GIVEN ENTRIES:
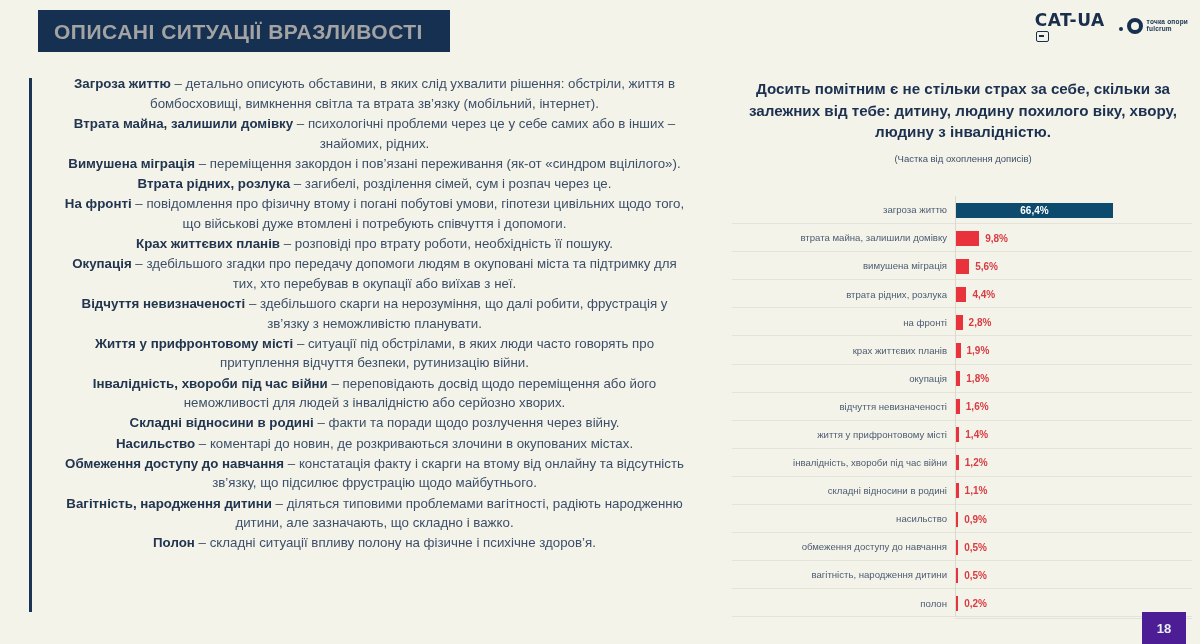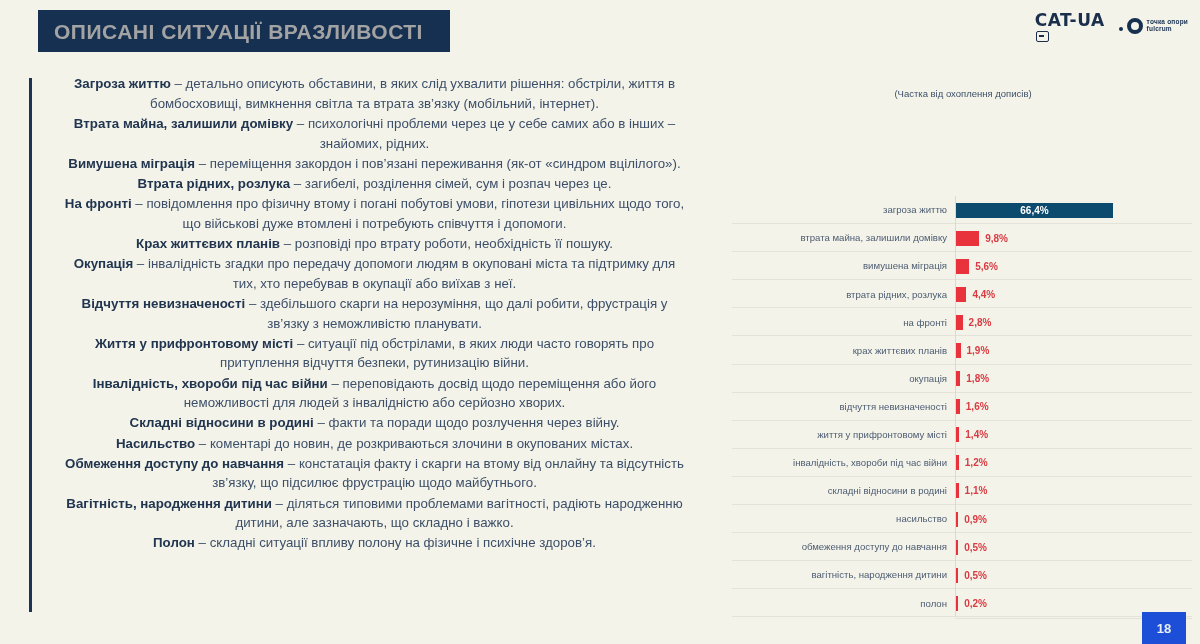--- a/index.html
+++ b/index.html
@@ -292,6 +292,7 @@
   </div>
 
 <div id="right-panel">
+  <div id="chart-heading">Досить помітним є не стільки страх за себе, скільки за залежних від тебе: дитину, людину похилого віку, хвору, людину з інвалідністю.</div>
   <div id="chart-subheading">(Частка від охоплення дописів)</div>
 </div>
 

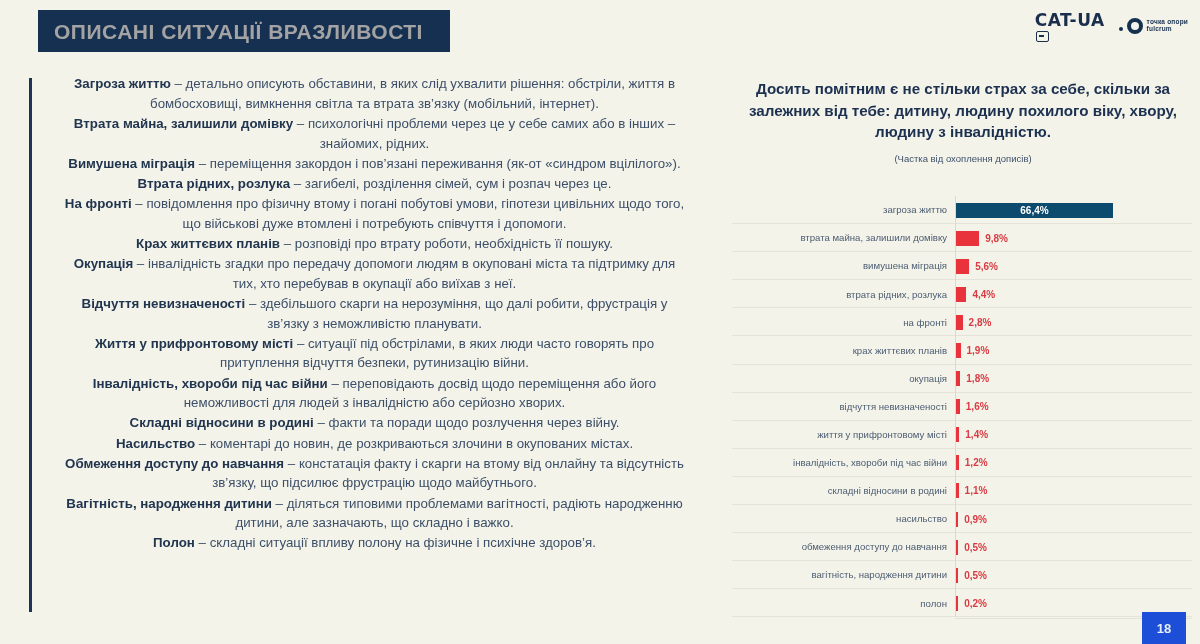--- a/index.html
+++ b/index.html
@@ -280,7 +280,7 @@
     <p class="entry"><span class="term">Втрата рідних, розлука</span><span class="desc"> – загибелі, розділення сімей, сум і розпач через це.</span></p>
     <p class="entry"><span class="term">На фронті</span><span class="desc"> – повідомлення про фізичну втому і погані побутові умови, гіпотези цивільних щодо того, що військові дуже втомлені і потребують співчуття і допомоги.</span></p>
     <p class="entry"><span class="term">Крах життєвих планів</span><span class="desc"> – розповіді про втрату роботи, необхідність її пошуку.</span></p>
-    <p class="entry"><span class="term">Окупація</span><span class="desc"> – інвалідність згадки про передачу допомоги людям в окуповані міста та підтримку для тих, хто перебував в окупації або виїхав з неї.</span></p>
+    <p class="entry"><span class="term">Окупація</span><span class="desc"> – здебільшого згадки про передачу допомоги людям в окуповані міста та підтримку для тих, хто перебував в окупації або виїхав з неї.</span></p>
     <p class="entry"><span class="term">Відчуття невизначеності</span><span class="desc"> – здебільшого скарги на нерозуміння, що далі робити, фрустрація у зв’язку з неможливістю планувати.</span></p>
     <p class="entry"><span class="term">Життя у прифронтовому місті</span><span class="desc"> – ситуації під обстрілами, в яких люди часто говорять про притуплення відчуття безпеки, рутинизацію війни.</span></p>
     <p class="entry"><span class="term">Інвалідність, хвороби під час війни</span><span class="desc"> – переповідають досвід щодо переміщення або його неможливості для людей з інвалідністю або серйозно хворих.</span></p>

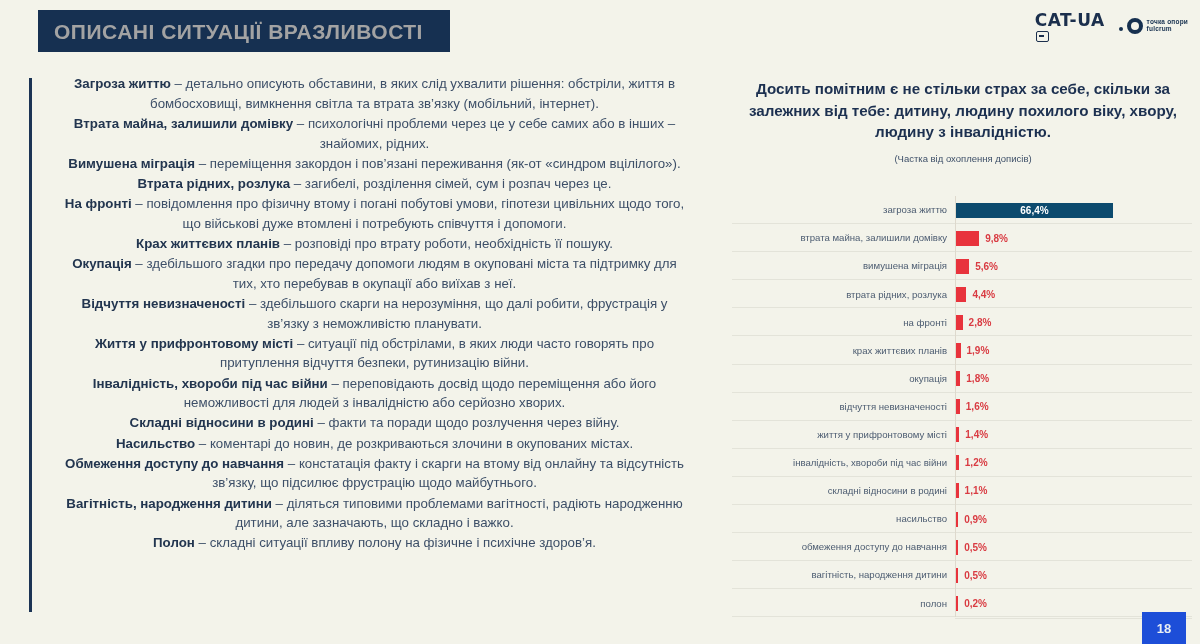--- a/index.html
+++ b/index.html
@@ -240,7 +240,7 @@
     bottom: 0px;
     width: 44px;
     height: 32px;
-    background: #1d4ed8;
+    background: #4c1d95;
     color: #e9eef3;
     font-size: 13px;
     font-weight: bold;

WHAT THE TASK REQUIRES:
Print all the records again exactly; do not include any picture.

RESULT:
--- a/index.html
+++ b/index.html
@@ -292,6 +292,7 @@
   </div>
 
 <div id="right-panel">
+  <div id="chart-heading">Досить помітним є не стільки страх за себе, скільки за залежних від тебе: дитину, людину похилого віку, хвору, людину з інвалідністю.</div>
   <div id="chart-subheading">(Частка від охоплення дописів)</div>
 </div>
 

--- a/index.html
+++ b/index.html
@@ -280,7 +280,7 @@
     <p class="entry"><span class="term">Втрата рідних, розлука</span><span class="desc"> – загибелі, розділення сімей, сум і розпач через це.</span></p>
     <p class="entry"><span class="term">На фронті</span><span class="desc"> – повідомлення про фізичну втому і погані побутові умови, гіпотези цивільних щодо того, що військові дуже втомлені і потребують співчуття і допомоги.</span></p>
     <p class="entry"><span class="term">Крах життєвих планів</span><span class="desc"> – розповіді про втрату роботи, необхідність її пошуку.</span></p>
-    <p class="entry"><span class="term">Окупація</span><span class="desc"> – інвалідність згадки про передачу допомоги людям в окуповані міста та підтримку для тих, хто перебував в окупації або виїхав з неї.</span></p>
+    <p class="entry"><span class="term">Окупація</span><span class="desc"> – здебільшого згадки про передачу допомоги людям в окуповані міста та підтримку для тих, хто перебував в окупації або виїхав з неї.</span></p>
     <p class="entry"><span class="term">Відчуття невизначеності</span><span class="desc"> – здебільшого скарги на нерозуміння, що далі робити, фрустрація у зв’язку з неможливістю планувати.</span></p>
     <p class="entry"><span class="term">Життя у прифронтовому місті</span><span class="desc"> – ситуації під обстрілами, в яких люди часто говорять про притуплення відчуття безпеки, рутинизацію війни.</span></p>
     <p class="entry"><span class="term">Інвалідність, хвороби під час війни</span><span class="desc"> – переповідають досвід щодо переміщення або його неможливості для людей з інвалідністю або серйозно хворих.</span></p>

--- a/index.html
+++ b/index.html
@@ -240,7 +240,7 @@
     bottom: 0px;
     width: 44px;
     height: 32px;
-    background: #1d4ed8;
+    background: #4c1d95;
     color: #e9eef3;
     font-size: 13px;
     font-weight: bold;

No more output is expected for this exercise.